At half-past twelve, Madame Danglars ordered her carriage and slipped out, not to the Bois de Boulogne or the milliner’s, but to the Passage du Pont-Neuf, where she dismissed her coach and summoned a cab. She drew a thick black veil across her face, crossed the Seine, and was admitted at once to the private office of M. de Villefort. The procureur locked the door behind her, drew the bolts, and led her trembling to a chair.

What unfolded between them was a confession of a much older and more terrible crime. The house at Auteuil, Villefort explained, had once been their meeting place, long before either had married again. Hermine had been with child, a child Villefort had believed stillborn, a child he had wrapped in cloth and buried in the garden beneath the plantain trees. That same night, a Corsican had driven a dagger into his back, and he had been carried away half-dead, his secret intact. For twenty years he had believed the child dead and buried. But Monte Cristo, in that very spot, had just spoken of digging up bones, and the bones were not there.

Villefort had gone back, he said, on the night of his return, and searched the thicket by lantern light. The chest was gone. The grave was empty. Someone had taken the child, alive or dead, and carried it away. He had traced the matter to a foundling hospital, where a woman had claimed the infant wrapped in half a napkin marked with a baron’s coronet and the letter H. The woman had vanished at Châlons. The trail had ended there.

Hermine listened in horror, grasping his hands. If the child lived, if Monte Cristo knew of it, then both of them were lost. Villefort bade her be calm. He would discover who the count was and what he wanted, even if it meant writing to the prefect of police and following the threads to Greece and back. The two parted in the cold of the morning, each carrying a weight that no human being should have been asked to bear.
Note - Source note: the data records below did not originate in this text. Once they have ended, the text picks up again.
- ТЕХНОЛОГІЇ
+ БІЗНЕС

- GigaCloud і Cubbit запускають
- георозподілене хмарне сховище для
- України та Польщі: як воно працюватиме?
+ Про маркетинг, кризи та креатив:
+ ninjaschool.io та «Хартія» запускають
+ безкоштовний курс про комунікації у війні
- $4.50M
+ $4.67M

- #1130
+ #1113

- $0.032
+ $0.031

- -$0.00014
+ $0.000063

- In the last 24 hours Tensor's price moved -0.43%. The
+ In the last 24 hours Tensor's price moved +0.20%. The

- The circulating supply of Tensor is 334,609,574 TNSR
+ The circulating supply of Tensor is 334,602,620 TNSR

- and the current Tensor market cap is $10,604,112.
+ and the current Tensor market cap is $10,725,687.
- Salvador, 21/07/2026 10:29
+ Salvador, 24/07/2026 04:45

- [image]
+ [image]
That same evening, in the modest house behind Saint-Sulpice, the Abbé Busoni received a visitor sent by the prefect’s office, and at the Rue Fontaine-Saint-Georges, a second visitor called upon Lord Wilmore. Each was given a careful account of one Zaccone, son of a Maltese shipbuilder, who had served in India, discovered a silver mine in Thessaly, bought a rock to call himself a count, and come to Paris to speculate upon railways and mineral springs. The man who played Lord Wilmore removed his false hair and red whiskers when the door closed, and the features of the Count of Monte Cristo looked back at his own reflection in the glass.

The night of the Morcerf summer ball arrived in July, warm and starlit, with colored lanterns strung through the garden and supper set beneath a tent on the lawn. Albert returned from Tréport in good spirits, eager to escape his engagement to Mademoiselle Danglars, and prevailed upon the count to attend. Madame de Morcerf had asked for him by name.

In the grove of lindens, Mercédès offered Monte Cristo Muscatel grapes from the conservatory. He refused. She offered him a peach. He refused again, and the fruit fell to the ground. She spoke of the Arabian custom of bread and salt, which binds those who share it as eternal friends, and asked if they were not friends. The count answered in formal phrases, his voice as measured as a stranger’s, though his eyes betrayed a more complicated and unforgiving heart.

When Albert came with news that M. de Saint-Méran had died upon the road from Marseille, and that Valentine had been struck like by a thunderbolt, the countess made one final attempt. She joined the hands of her son and the count, and asked again if they were friends. The count bowed with perfect respect and not one degree of warmth. The evening closed in shadow.